In the pitch black we wearily staked out our small tent, climbed into our sleeping bags and fell fast asleep. The next morning I woke to the sound of chewing grass and baa-baas next to my head. Sheep so close they sounded like they’d moved in with us. I got to my knees and crawled awkwardly out of the tent. My heart literally skipped a beat as I took in everything before me.
It was in every sense of the word, awesome. A gloriously sunny day with the bright light dancing, dazzling and shimmering on the lake. Somehow we’d pitched our tent 20 paces or so from the water’s edge and hadn’t even known. The lake was framed by a dense line of trees crowding the shoreline opposite. They thinned out as they reached up the craggy hillsides which rose gently into the sky.
I’ve never forgotten that moment. It was my first time at Coniston and having arrived in the dark we’d seen nothing. At our young and naive ages we’d skipped the checks which are now a routine part of preparation. The batteries in our inadequate torches were barely hanging on to life. The light they offered was feeble and anything more than five feet from us remained hidden in the dark.
Waking up to breathtaking views is one of camping’s great treats. But when you’ve arrived on site in the dark not knowing what lies before you, then waking to nature’s wonder is a special delight. There have been plenty of occasions where I’ve timed my arrival specifically at night so I really don’t know what I’m going to find in the morning. It rarely disappoints.
But there are many other reasons why I love the dark when I’m camping. Some more obvious than others. The very thing that deterred my stay-at-home girlfriend is pure pleasure to me.
I love sitting outside late in the evening, silently listening to the sound of nature at night. I live in the city these days and what I often hear are wailing sirens; traffic; drunks shouting; planes, trains and mobiles. The unnatural world.
But on a quiet campsite or out in the wilds, the natural world takes over. In the still and the dark, everything is magnified. The calling of birds, the swoop of an owl, the rustling of grass, twigs snapping and the trees bending and creaking. And it all goes on unseen. It can feel so exhilarating.
And then there are the stars. You don’t need to get too far from the light pollution of civilisation to see the starry night sky. But from a truly dark place, when you see the extraordinary beauty of the Milky Way, it can feel like you’ve stepped off the planet. It never fails to be anything less than wondrous.
The creamy band of several hundred billion stars looks flat. In reality if we could get above it we’d see a giant spiral 100,000 light years from side to side. To sit in the dark, feasting on the Milky Way, awed by the sheer unimaginable scale and beauty of it all is to feel completely at peace.

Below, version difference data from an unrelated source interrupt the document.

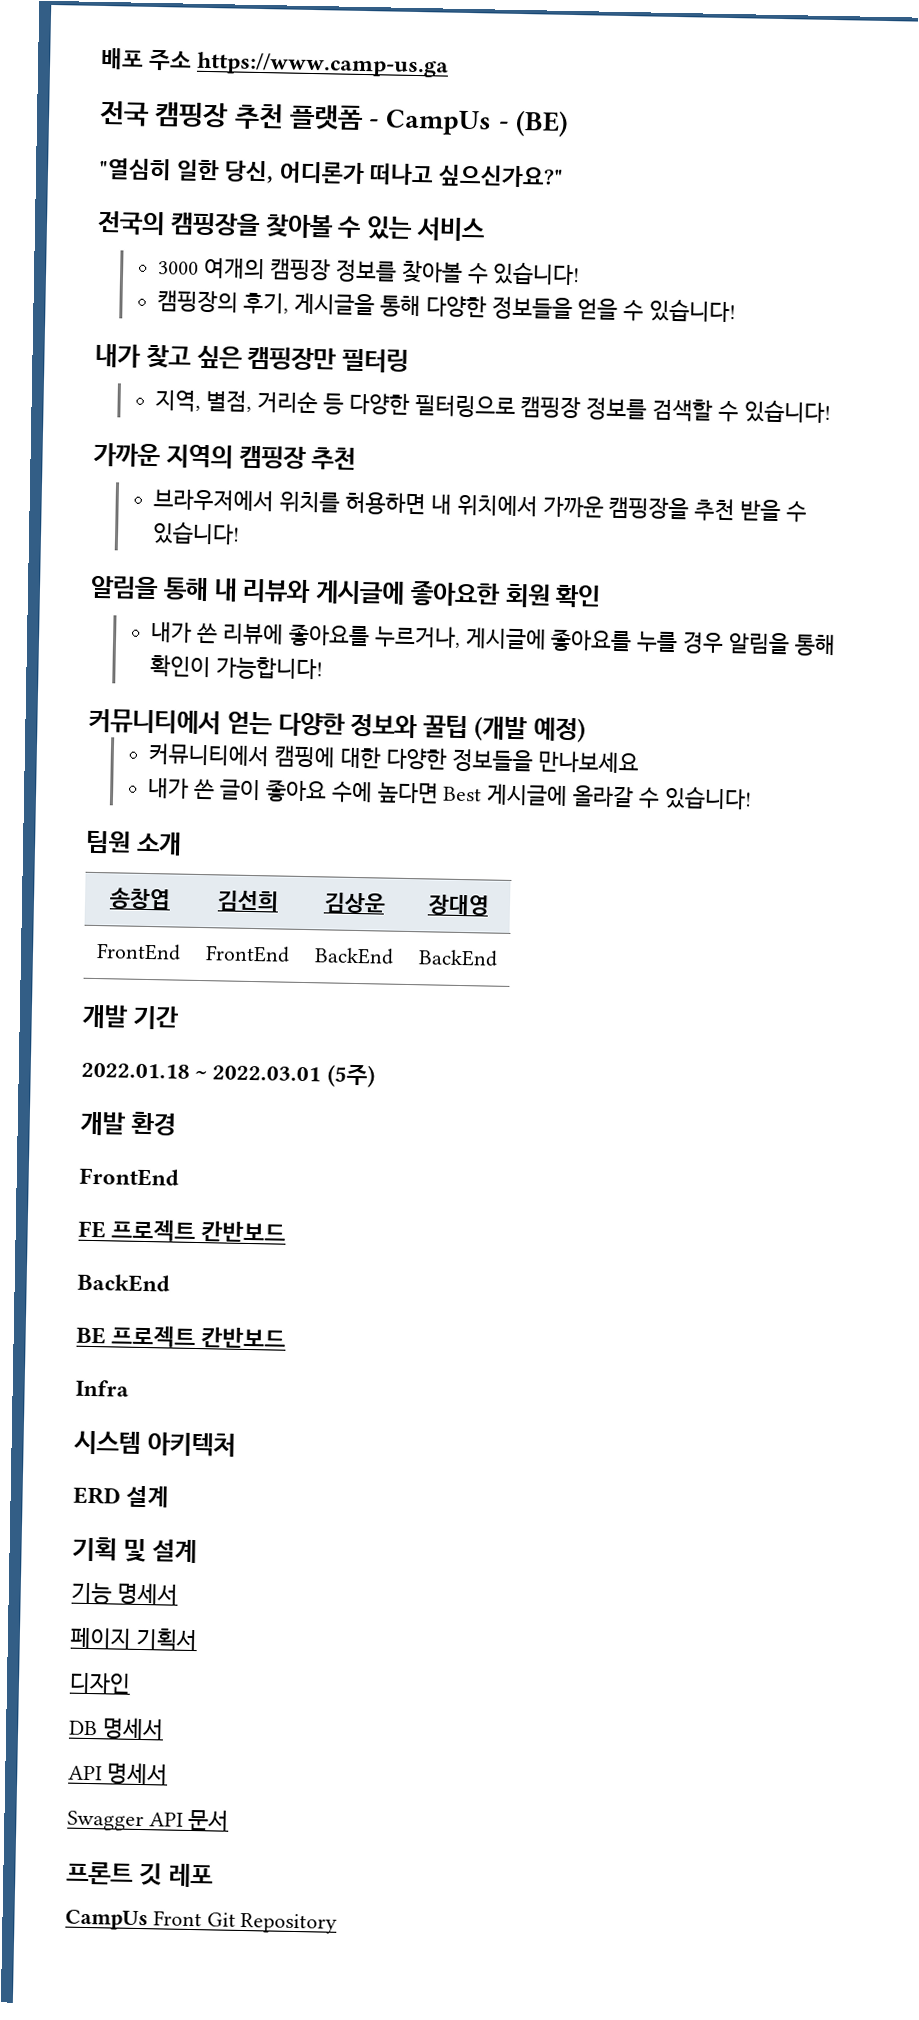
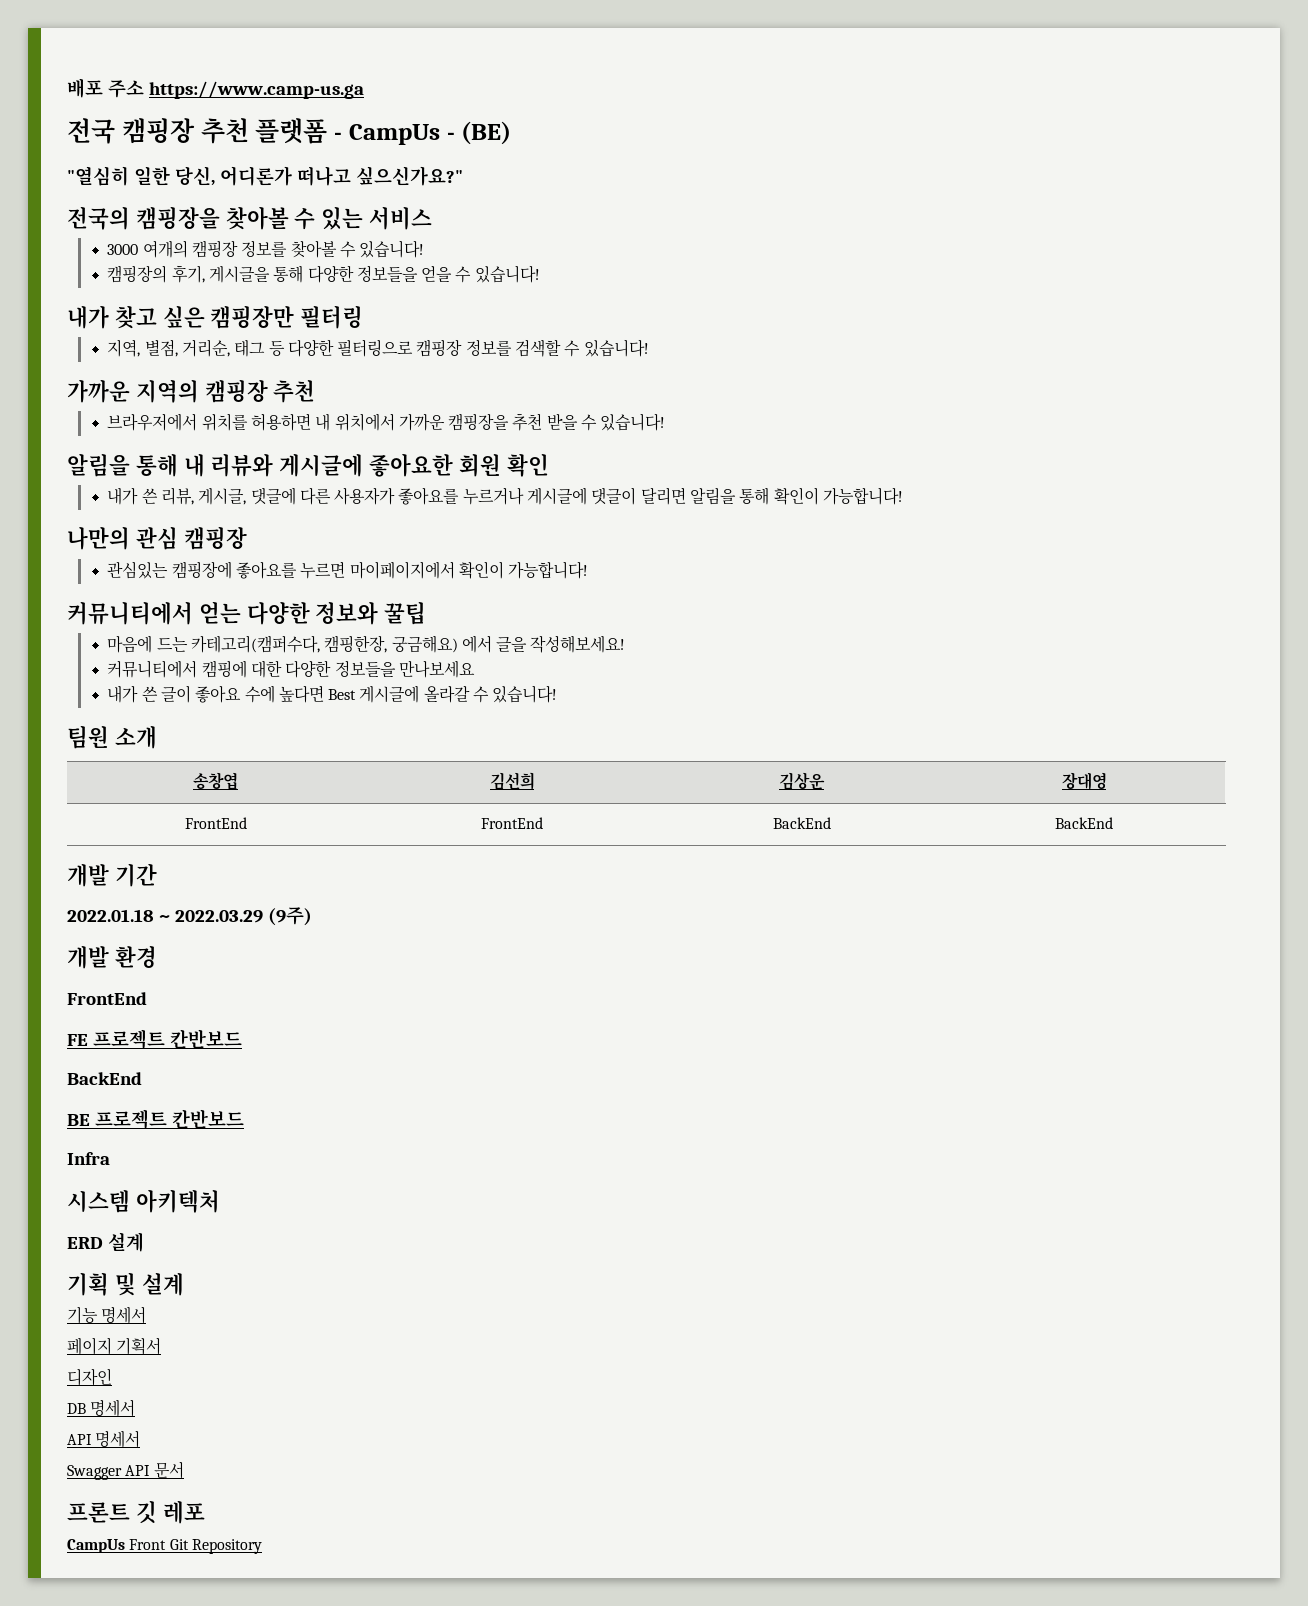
- 지역, 별점, 거리순 등 다양한 필터링으로 캠핑장 정보를 검색할 수 있습니다!
+ 지역, 별점, 거리순, 태그 등 다양한 필터링으로 캠핑장 정보를 검색할 수 있습니다!
- 내가 쓴 리뷰에 좋아요를 누르거나, 게시글에 좋아요를 누를 경우 알림을 통해 확인이 가능합니다!
+ 내가 쓴 리뷰, 게시글, 댓글에 다른 사용자가 좋아요를 누르거나 게시글에 댓글이 달리면 알림을 통해 확인이 가능합니다!
+ 나만의 관심 캠핑장
+ 관심있는 캠핑장에 좋아요를 누르면 마이페이지에서 확인이 가능합니다!
- 커뮤니티에서 얻는 다양한 정보와 꿀팁 (개발 예정)
+ 커뮤니티에서 얻는 다양한 정보와 꿀팁
+ 마음에 드는 카테고리(캠퍼수다, 캠핑한장, 궁금해요) 에서 글을 작성해보세요!
- 2022.01.18 ~ 2022.03.01 (5주)
+ 2022.01.18 ~ 2022.03.29 (9주)

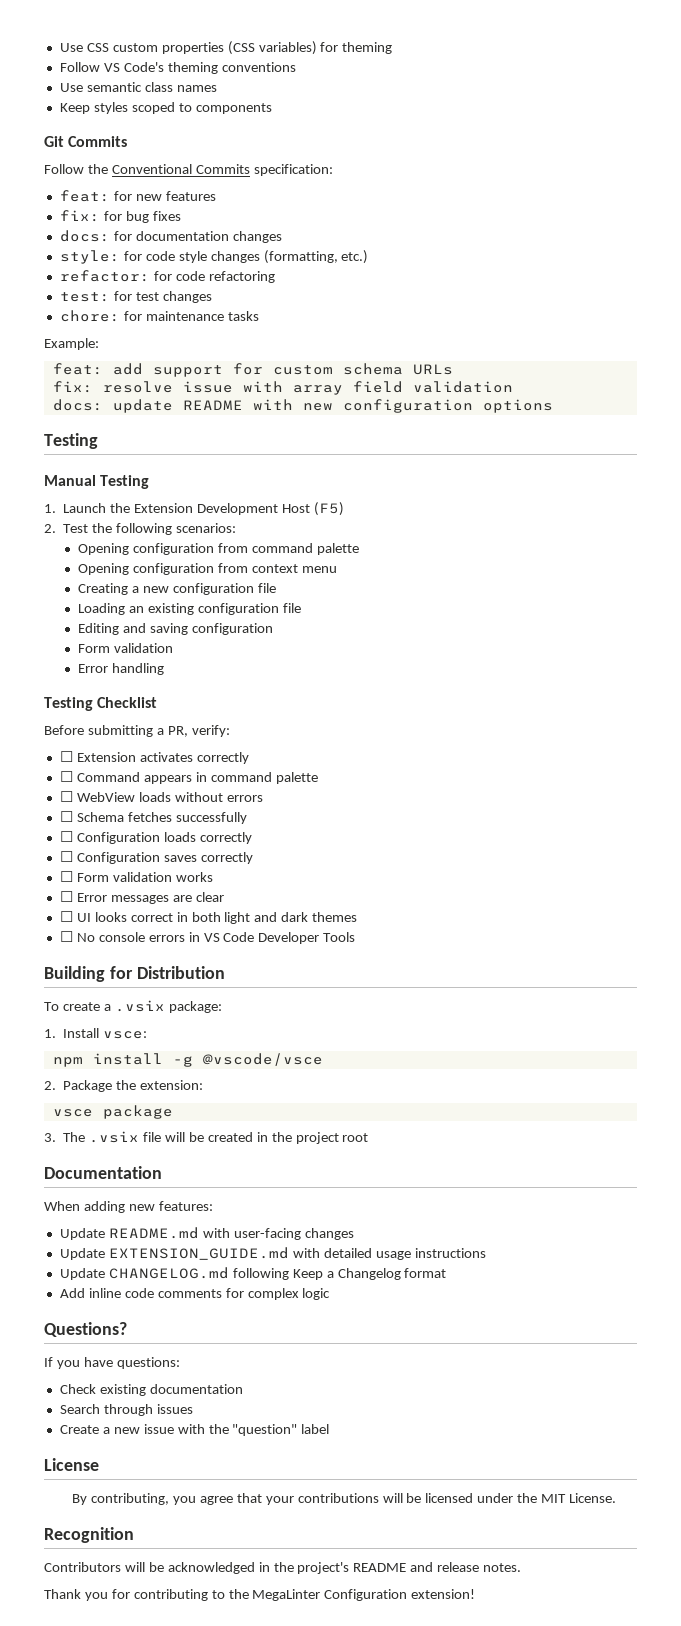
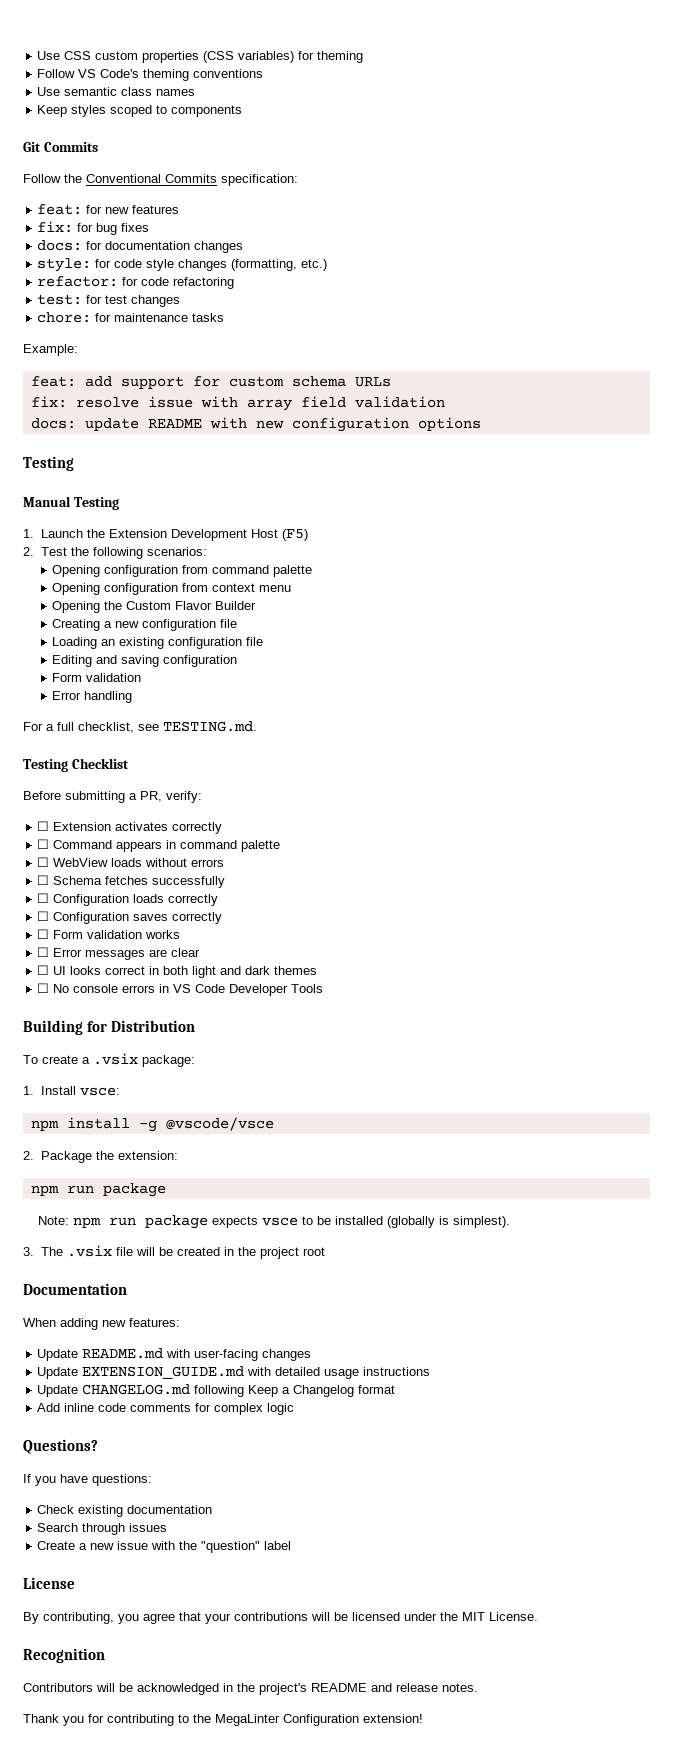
+ Opening the Custom Flavor Builder
+ For a full checklist, see TESTING.md.
  2. Package the extension:
- vsce package
+ npm run package
+ Note: npm run package expects vsce to be installed (globally is simplest).

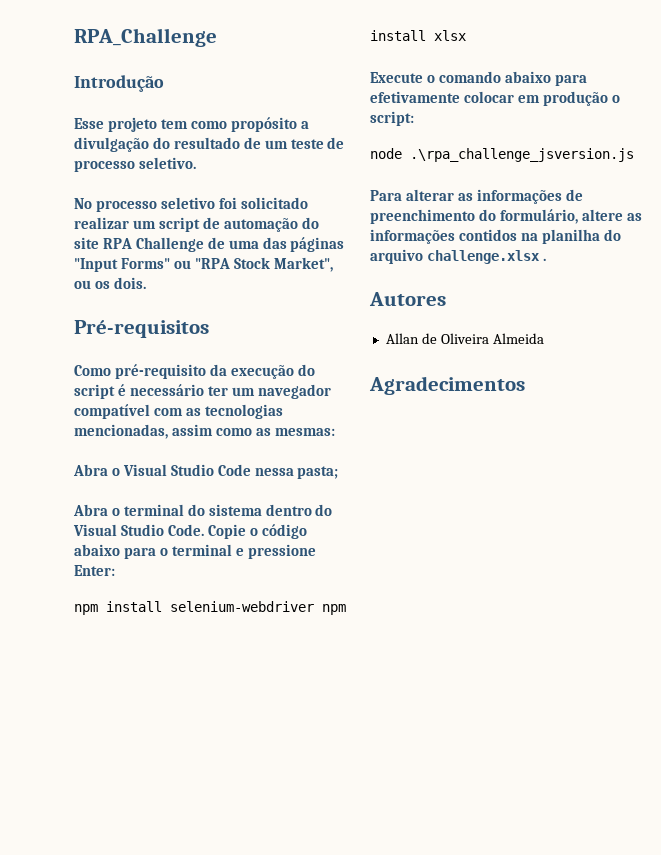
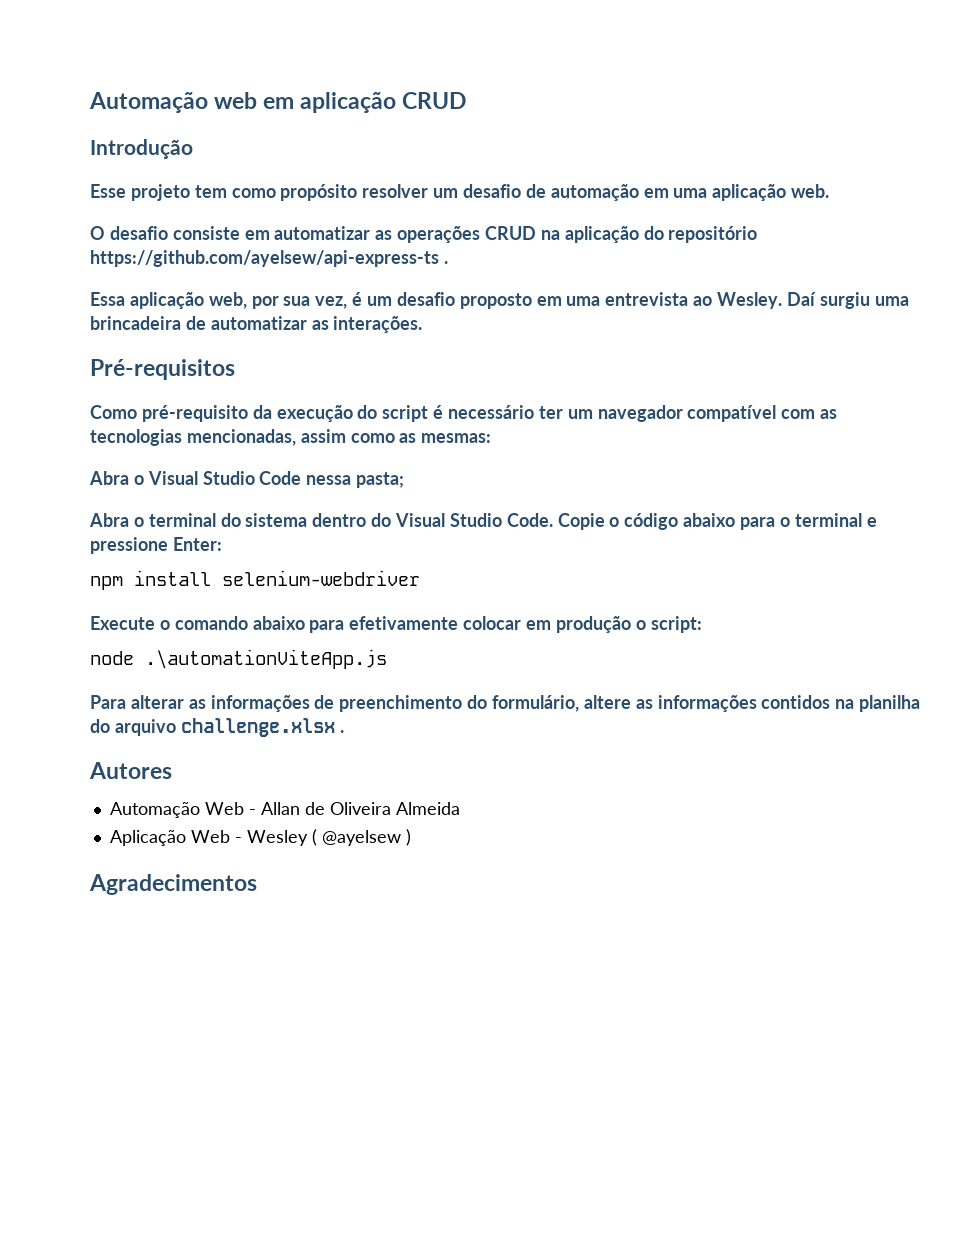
- RPA_Challenge
+ Automação web em aplicação CRUD
- Esse projeto tem como propósito a divulgação do resultado de um teste de processo seletivo.
- No processo seletivo foi solicitado realizar um script de automação do site RPA Challenge de uma das páginas "Input Forms" ou "RPA Stock Market", ou os dois.
+ Esse projeto tem como propósito resolver um desafio de automação em uma aplicação web.
+ O desafio consiste em automatizar as operações CRUD na aplicação do repositório https://github.com/ayelsew/api-express-ts .
+ Essa aplicação web, por sua vez, é um desafio proposto em uma entrevista ao Wesley. Daí surgiu uma brincadeira de automatizar as interações.
- npm install selenium-webdriver npm install xlsx
+ npm install selenium-webdriver
- node .\rpa_challenge_jsversion.js
+ node .\automationViteApp.js
- Allan de Oliveira Almeida
+ Automação Web - Allan de Oliveira Almeida
+ Aplicação Web - Wesley ( @ayelsew )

It’s almost impossible to think of anything that comes even remotely close to this feeling.
But that’s not quite the complete picture of my nighttime camping bliss. There’s another element that completes the idyllic picture – a campfire. The soothing, trance-like flickering of a crackling fire is the best way to de-stress I know. They give off warmth in winter and calm throughout the year. I’ve sat for hours lost in thought as low flames and orange embers gently burn and glow.
Campfires aren’t just to be enjoyed on your own. They act like social calling cards. It’s hard to resist any invitation to join complete strangers sat around a fire. A few drinks, easy chat, lots of storytelling, camping tales and tips aplenty. Sitting in the dark around a small fire brings out the very best camaraderie of the camping community.
Arthur Penlington is the former Senior Editor of the BBC TV News Channel. He spent 18 years with the corporation. He covered three wars from the frontlines and stories from five continents.
He’s passionate about travel and the outdoors. After moving to Australia he sold his house and travelled the world for almost eight years. He’s written a top 3 travel humour book – Around The World In Wonder Socks – based on a year backpacking the world with no plan. Destinations were decided by the toss of a coin.
He’s camped in Australia, Asia, Europe and Africa and spent time with a former headhunter tribe, deep in the Borneo Jungle.